For higher-assurance deployment guidance, also see:

  • docs/strong-guarantee-deployment.md
  • docs/reference-architecture.md
  • docs/egress-and-identity.md
  • docs/hot-reload.md

Stateless Mode

Set runtime.stateless_mode: true for stateless deployments.

Stateless mode is an operational mode, not a guarantee level.

Behavior in stateless mode:

  • approvals are disabled (no local sqlite approval state)
  • sqlite audit sink is disallowed
  • suitable sinks are stdout and/or webhook:<url>

Example:

{
  "runtime": {
    "stateless_mode": true
  },
  "audit": {
    "sink": "stdout,webhook:https://audit.example.internal/events"
  },
  "approvals": {
    "enabled": false
  }
}

HTTP Run API

Nomos exposes an HTTP run endpoint:

  • POST /run
  • POST /action
  • POST /approvals/decide
  • POST /explain
  • POST /actions/report

/run uses the same request schema and auth model as POST /action. /explain uses the same request schema and auth model as POST /action, but it does not execute side effects. /actions/report records caller-reported outcomes for custom actions that Nomos authorized but did not execute itself.

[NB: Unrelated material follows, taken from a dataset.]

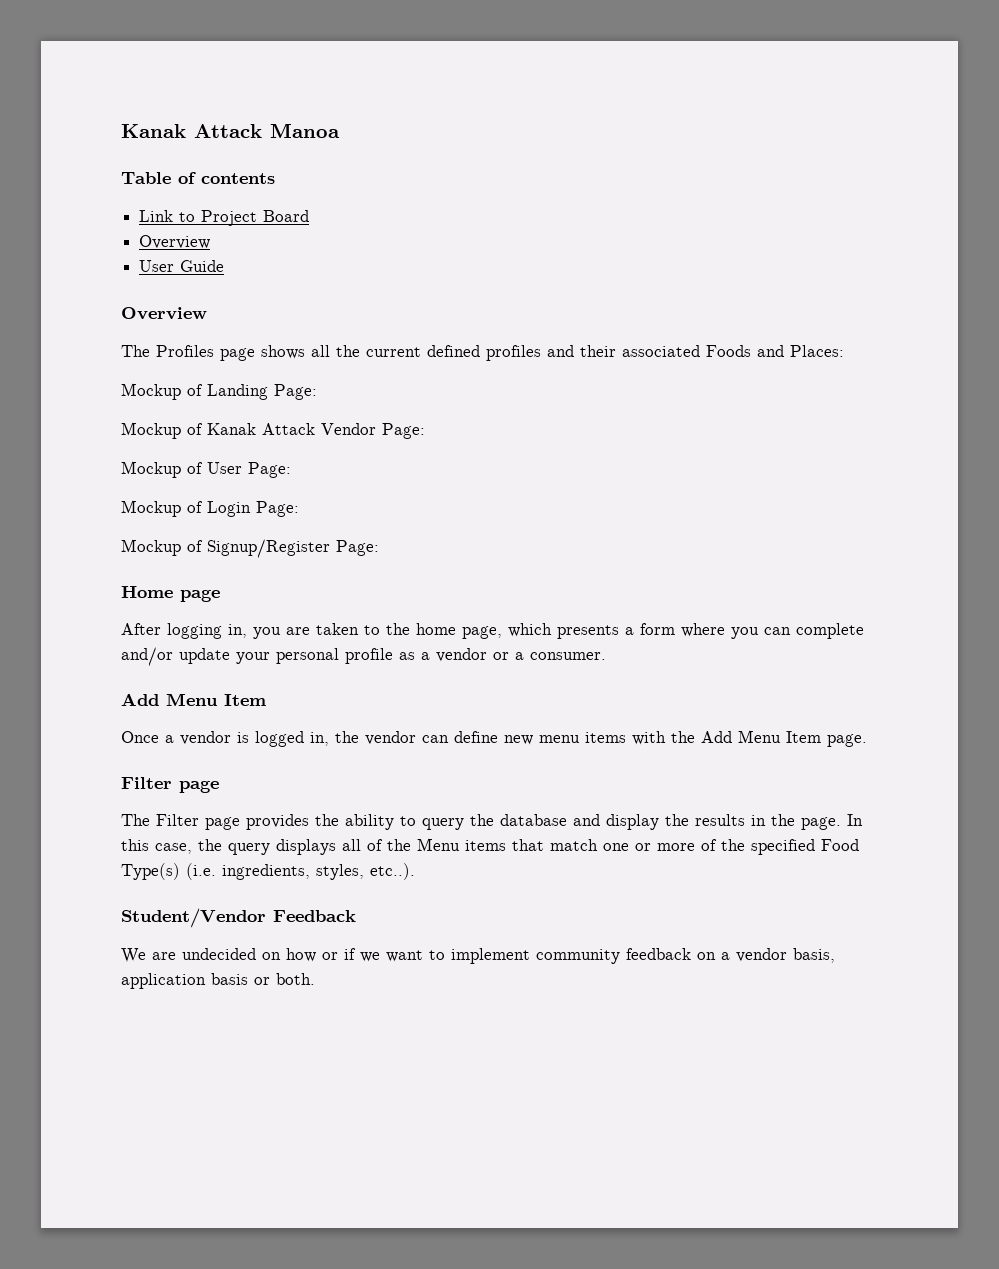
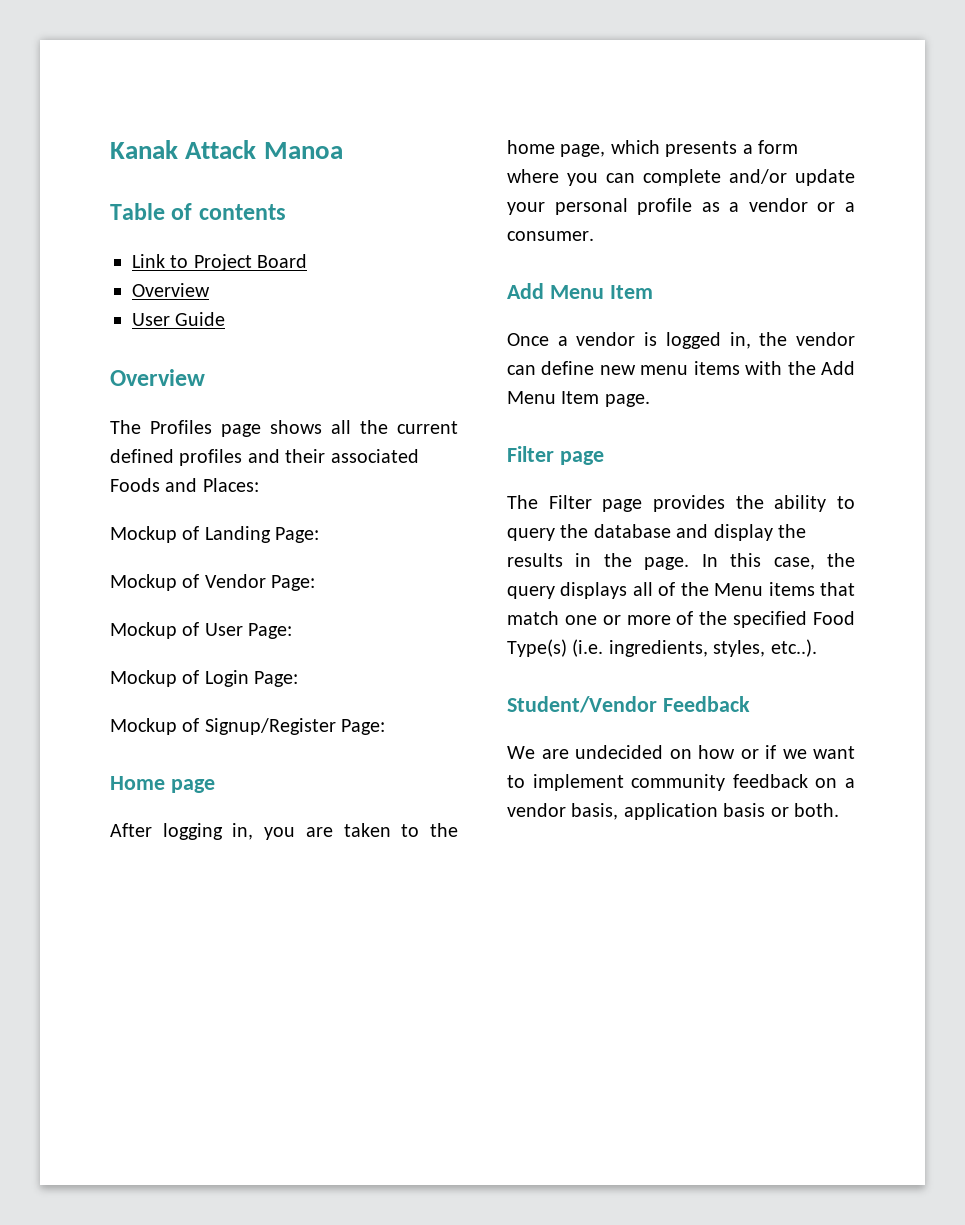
[207,423,315,435] Kanak Attack -> (200, 581) none

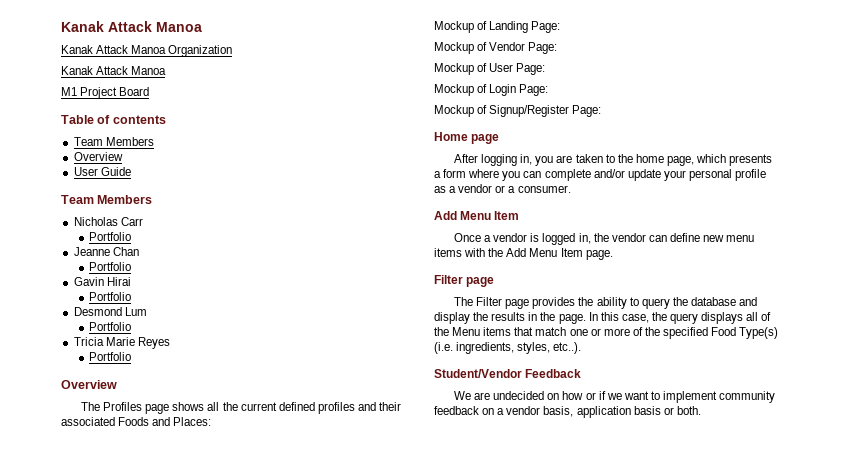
[110,140,343,159] Kanak Attack Manoa -> [61,21,202,32] [61,45,233,57] [61,66,167,75] [61,87,150,99] Kanak Attack Manoa // Kanak Attack Manoa Organization // Kanak Attack Manoa // M1 Project Board
[132,254,308,271] Link to Project Board -> [73,137,154,146] Team Members
(226, 319) none -> [61,195,153,204] [73,217,143,226] [89,232,132,241] [73,247,139,256] [89,262,132,271] [73,277,131,286] [89,292,132,301] [73,307,147,316] [89,322,132,331] [73,337,170,349] [89,352,132,361] // Team Members // Nicholas Carr // Portfolio // Jeanne Chan // Portfolio // Gavin Hirai // Portfolio // Desmond Lum // Portfolio // Tricia Marie Reyes // Portfolio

For the published contract, schemas, and OpenAPI artifact, see:

  • docs/http-integration-kit.md
  • docs/openapi/nomos-http-v1.yaml

Operator UI

Nomos serves a small operator UI at:

  • GET /ui/

The UI is intentionally narrow:

  • readiness / doctor posture
  • approval inbox
  • action detail

Security notes:

  • treat /ui/ as an operator surface
  • UI data APIs require authenticated principal access
  • approval decisions from the UI still flow through the existing approval machinery
  • action detail currently depends on a sqlite audit sink for stored audit evidence
  • the UI does not imply stronger assurance than the runtime evidence already supports

For details, see:

  • docs/operator-ui.md

Remote MCP Gateway

Nomos can expose its downstream MCP surface over Streamable HTTP for shared remote-agent deployments:

nomos mcp serve --http --listen 127.0.0.1:8090 -c ./examples/configs/config.mcp-serve-http.example.json

This mode leaves nomos mcp stdio unchanged and adds a separate authenticated HTTP listener for remote MCP clients.

Operator notes:

  • put nomos mcp serve --http behind a reverse proxy or ingress that terminates TLS
  • prefer mTLS from the proxy to Nomos, or an internal network hop with strict source controls
  • if a proxy injects identity headers, only do so on an authenticated non-spoofable hop
  • direct client access should keep TLS termination on Nomos or on an mTLS-enforcing edge
  • resumed MCP requests must keep sending the same authenticated principal and MCP-Session-Id

Security notes:

  • authentication happens before initialize, tools/list, or tools/call
  • failed auth returns a stable HTTP JSON error shape and never reaches policy evaluation
  • governed MCP audit events include executor_metadata.downstream_transport and executor_metadata.downstream_session_id

Related references:

  • docs/integration-kit.md
  • docs/upstream-mcp-gateway.md
  • examples/configs/config.mcp-serve-http.example.json

Upstream Env Isolation

For upstream stdio servers, Nomos now starts child processes from an empty-by-default environment. If an upstream server needs specific parent variables, add them explicitly with mcp.upstream_servers[].env_allowlist and mcp.upstream_servers[].env.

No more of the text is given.